Kallithea is similar in some respects to GitHub_ or Bitbucket_, however
Kallithea can be run as standalone hosted application on your own server. It is
open-source donationware and focuses more on providing a customised,
self-administered interface for Mercurial_ and Git_ repositories. Kallithea
works on Unix-like systems and Windows, and is powered by the vcs_ library
created by Łukasz Balcerzak and Marcin Kuźmiński to uniformly handle multiple
version control systems.

Kallithea was forked from RhodeCode in July 2014 and has been heavily modified.


Installation
------------

Kallithea requires Python_ 2.x and it is recommended to install it in a
virtualenv_. Official releases of Kallithea can be installed with::

    pip install kallithea

The development repository is kept very stable and used in production by the
developers -- you can do the same.

Please visit https://docs.kallithea-scm.org/en/latest/installation.html for
more details.

There is also an experimental `Puppet module`_ for installing and setting up
Kallithea. Currently, only basic functionality is provided, but it is still
enough to get up and running quickly, especially for people without Python
background. See
https://docs.kallithea-scm.org/en/latest/installation_puppet.html for further
information.


Source code
-----------

The latest sources can be obtained from
https://kallithea-scm.org/repos/kallithea.
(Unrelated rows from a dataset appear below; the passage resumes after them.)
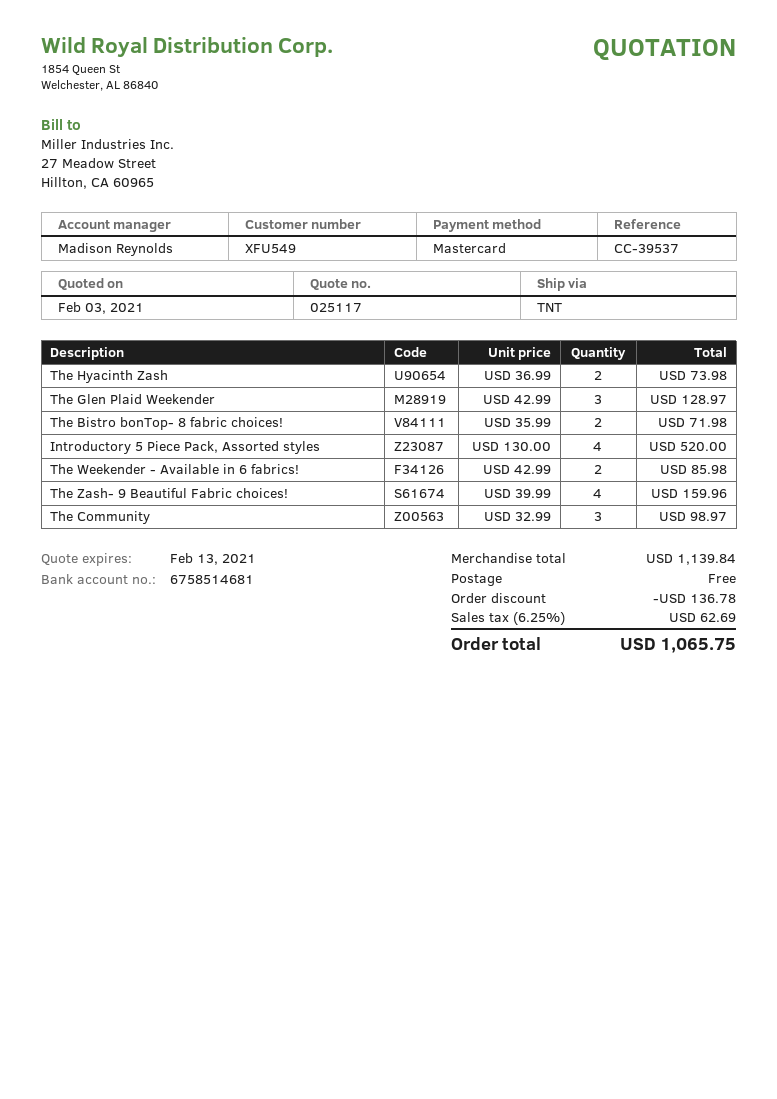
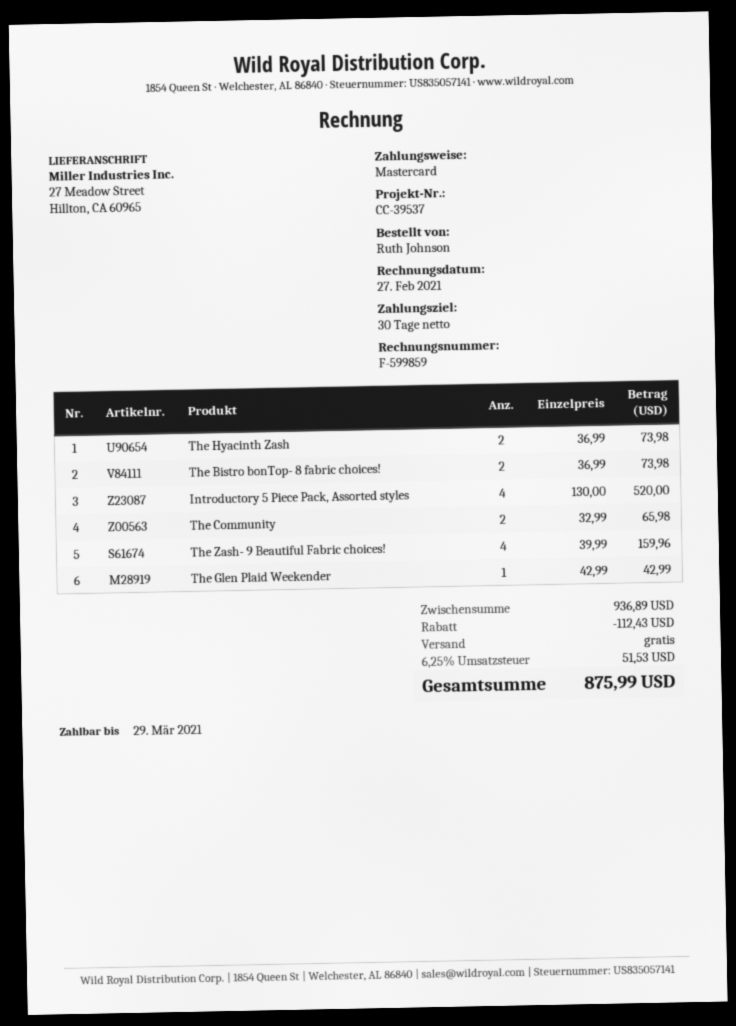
The Glen Plaid Weekender: 3 x 42.99 = 128.97 -> 1 x 42.99 = 42.99
The Bistro bonTop- 8 fabric choices!: 2 x 35.99 = 71.98 -> 2 x 36.99 = 73.98
The Weekender - Available in 6 fabrics!: 2 x 42.99 = 85.98 -> none
The Community: 3 x 32.99 = 98.97 -> 2 x 32.99 = 65.98
subtotal: 1139.84 -> 936.89
discount: 136.78 -> 112.43
tax: 6.25% = 62.69 -> 6.25% = 51.53
total: 1065.75 -> 875.99

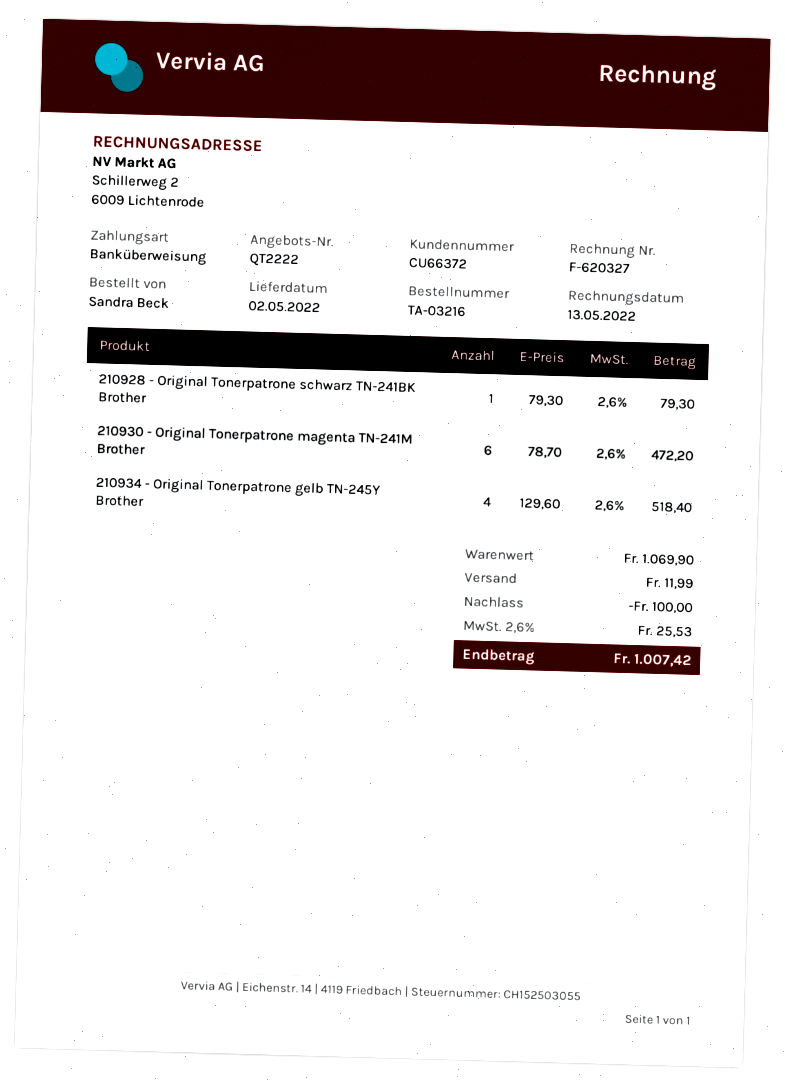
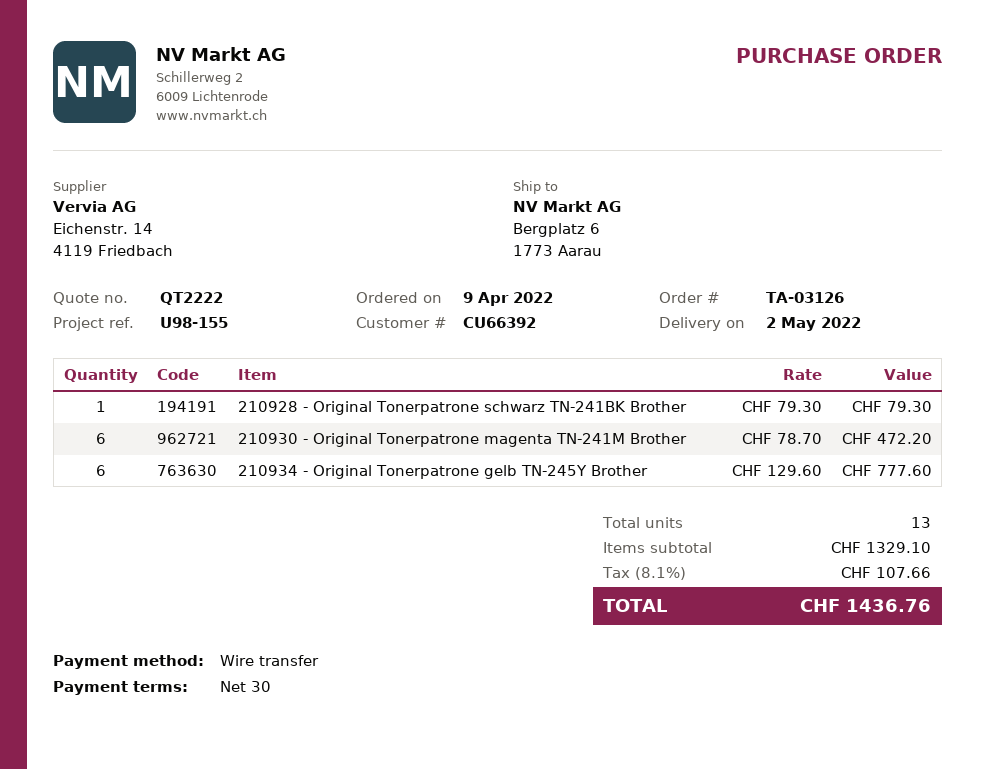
order number: TA-03216 -> TA-03126
customer number: CU66372 -> CU66392
210934 - Original Tonerpatrone gelb TN-245Y Brother: 4 x 129.60 = 518.40 -> 6 x 129.60 = 777.60
subtotal: 1069.90 -> 1329.10
discount: 100.00 -> none
shipping: 11.99 -> none
tax: 2.6% = 25.53 -> 8.1% = 107.66
total: 1007.42 -> 1436.76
The issue tracker and a repository mirror can be found at Bitbucket_ on
https://bitbucket.org/conservancy/kallithea.


Kallithea features
------------------

- Has its own middleware to handle Mercurial_ and Git_ protocol requests. Each
  request is authenticated and logged together with IP address.
- Built for speed and performance. You can make multiple pulls/pushes
  simultaneously. Proven to work with thousands of repositories and users.
- Supports http/https, LDAP, AD, proxy-pass authentication.
- Full permissions (private/read/write/admin) together with IP restrictions for
  each repository, additional explicit forking, repositories group and
  repository creation permissions.
- User groups for easier permission management.
- Repository groups let you group repos and manage them easier. They come with
  permission delegation features, so you can delegate groups management.
- Users can fork other users repos, and compare them at any time.
- Built-in versioned paste functionality (Gist) for sharing code snippets.
- Integrates easily with other systems, with custom created mappers you can
  connect it to almost any issue tracker, and with a JSON-RPC API you can make
  much more.
- Built-in commit API lets you add, edit and commit files right from Kallithea
  web interface using simple editor or upload binary files using simple form.
- Powerful pull request driven review system with inline commenting, changeset
  statuses, and notification system.
- Importing and syncing repositories from remote locations for Git_, Mercurial_
  and Subversion.
- Mako templates let you customize the look and feel of the application.
- Beautiful diffs, annotations and source code browsing all colored by
  pygments. Raw diffs are made in Git-diff format for both VCS systems,
  including Git_ binary-patches.
- Mercurial_ and Git_ DAG graphs and Flot-powered graphs with zooming and
  statistics to track activity for repositories.
- Admin interface with user/permission management. Admin activity journal, logs
  pulls, pushes, forks, registrations and other actions made by all users.
- Server side forks. It is possible to fork a project and modify it freely
  without breaking the main repository.
- reST and Markdown README support for repositories.
- Full text search powered by Whoosh on the source files, commit messages, and
  file names. Built-in indexing daemons, with optional incremental index build
  (no external search servers required all in one application).
- Setup project descriptions/tags and info inside built in DB for easy,
  non-filesystem operations.
- Intelligent cache with invalidation after push or project change, provides
  high performance and always up to date data.
- RSS/Atom feeds, Gravatar support, downloadable sources as zip/tar/gz.
- Optional async tasks for speed and performance using Celery_.
- Backup scripts can do backup of whole app and send it over scp to desired
  location.
- Based on Pylons, SQLAlchemy, SQLite, Whoosh, vcs.


License
-------

**Kallithea** is released under the GPLv3 license. Kallithea is a `Software
Freedom Conservancy`_ project and thus controlled by a non-profit organization.
No commercial entity can take ownership of the project and change the
direction.

Kallithea started out as an effort to make sure the existing GPLv3 codebase
would stay available under a legal license. Kallithea thus has to stay GPLv3
compatible ... but we are also happy it is GPLv3 and happy to keep it that way.
A different license (such as AGPL) could perhaps help attract a different
community with a different mix of Free Software people and companies but we are
happy with the current focus.


Community
---------

**Kallithea** is maintained by its users who contribute the fixes they would
like to see.

Get in touch with the rest of the community:

- Join the mailing list users and developers -- see
  http://lists.sfconservancy.org/mailman/listinfo/kallithea-general.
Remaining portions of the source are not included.